A Gaspromneft petrol station. Photo: Gaspromneft
Over half of the petrol stations in Russian-annexed Crimea are currently closed amid an acute fuel shortage in Russia caused by concentrated Ukrainian drone strikes on the country’s energy infrastructure, state-affiliated daily Kommersant reported on Thursday.
Though fuel supplies on the Crimean Peninsula are particularly severe, according to Kommersant, the shortage is being felt throughout Russia, with at least 360 petrol stations being forced to close temporarily in the third quarter of 2025 alone.
Russia’s Southern Federal District, which includes the major Black Sea coastal cities of Sochi and Novorossiysk, has been one of the regions most affected by the fuel shortage, with over 220 petrol stations closing in the district — 14.2% of the total.

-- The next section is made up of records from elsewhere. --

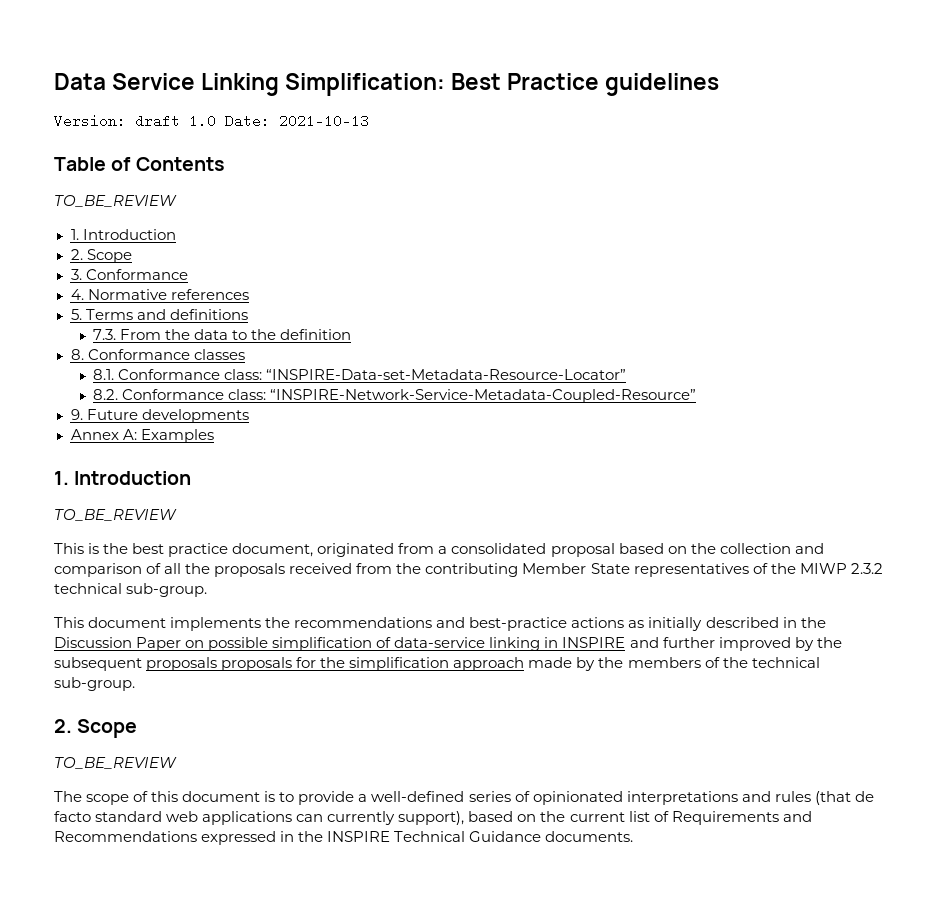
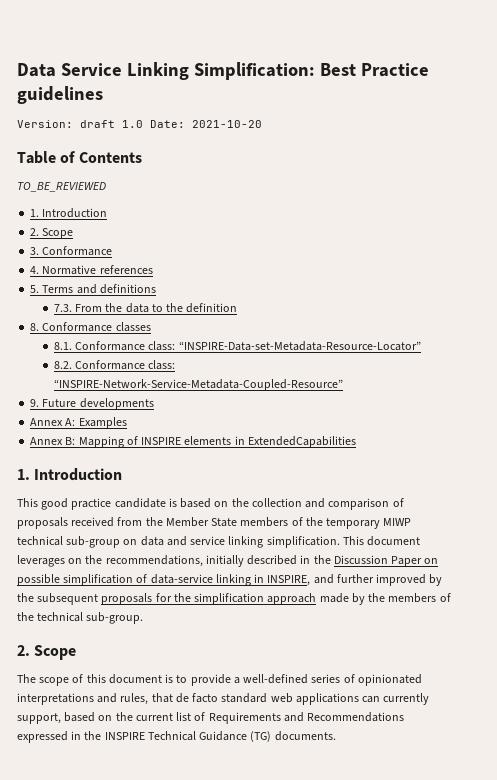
[279,114,369,128] 2021-10-13 -> [192,120,262,128] 2021-10-20
[54,195,177,207] TO_BE_REVIEW -> [17,182,106,192] TO_BE_REVIEWED
[54,471,192,485] [54,509,177,521] [54,543,615,557] // 1. Introduction // TO_BE_REVIEW // This is the best practice document, originated from a consolidated proposal -> [30,436,356,448] [17,468,123,481] [17,498,177,510] // Annex B: Mapping of INSPIRE elements in ExtendedCapabilities // 1. Introduction // This good practice candidate is
[164,563,211,574] all the -> (404, 502) none
[425,563,519,577] contributing -> (163, 521) none
[633,563,883,577] [54,583,208,597] [54,617,645,631] representatives of the MIWP 2.3.2 technical sub-group. // This document implements the recommendations and best-practice actions as -> [240,517,412,529] [17,536,421,548] [17,555,203,567] members of the temporary MIWP technical sub-group on data and service linking simplification. This document leverages on the recommendations,
[562,637,626,648] INSPIRE -> [267,575,311,586] INSPIRE,
[221,657,293,671] proposals -> (153, 599) none
[54,757,177,769] // TO_BE_REVIEW -> (77, 652) none
[774,791,851,805] rules (that -> [120,693,173,705] rules, that
[398,811,465,825] support), -> [17,713,61,724] support,
(542, 836) none -> [250,731,272,742] (TG)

Industry analysts told the newspaper that the countrywide petrol crisis was caused by a 10% decrease in overall Russian fuel production, which was brought about by a combination of planned infrastructure maintenance and continued Ukrainian drone strikes on Russian oil refineries.
Crimean residents who spoke to Novaya Gazeta Europe reported seeing long queues at functioning petrol stations and sharp price rises at the pumps, adding that the situation had worsened over the past 10 days.
“You used to be able to call the hotline and find out which stations had petrol. Now the hotlines just say that there isn’t any,” said local resident Anastasia, adding that petrol stations prioritise businesses and organisations with special fuel coupons.
While Russia experiences a seasonal fuel deficit around the summer every year as oil refineries undergo maintenance, this year’s shortage has been much more acute. Earlier this month, Novaya Gazeta Europe estimated that Ukrainian drones had disabled at least one-sixth of Russia’s oil refining capacity in 2025, leaving numerous refineries idle throughout the year.
Industry traders told Novaya Europe that they expected the shortage to last until at least the onset of winter, and potentially even into 2026.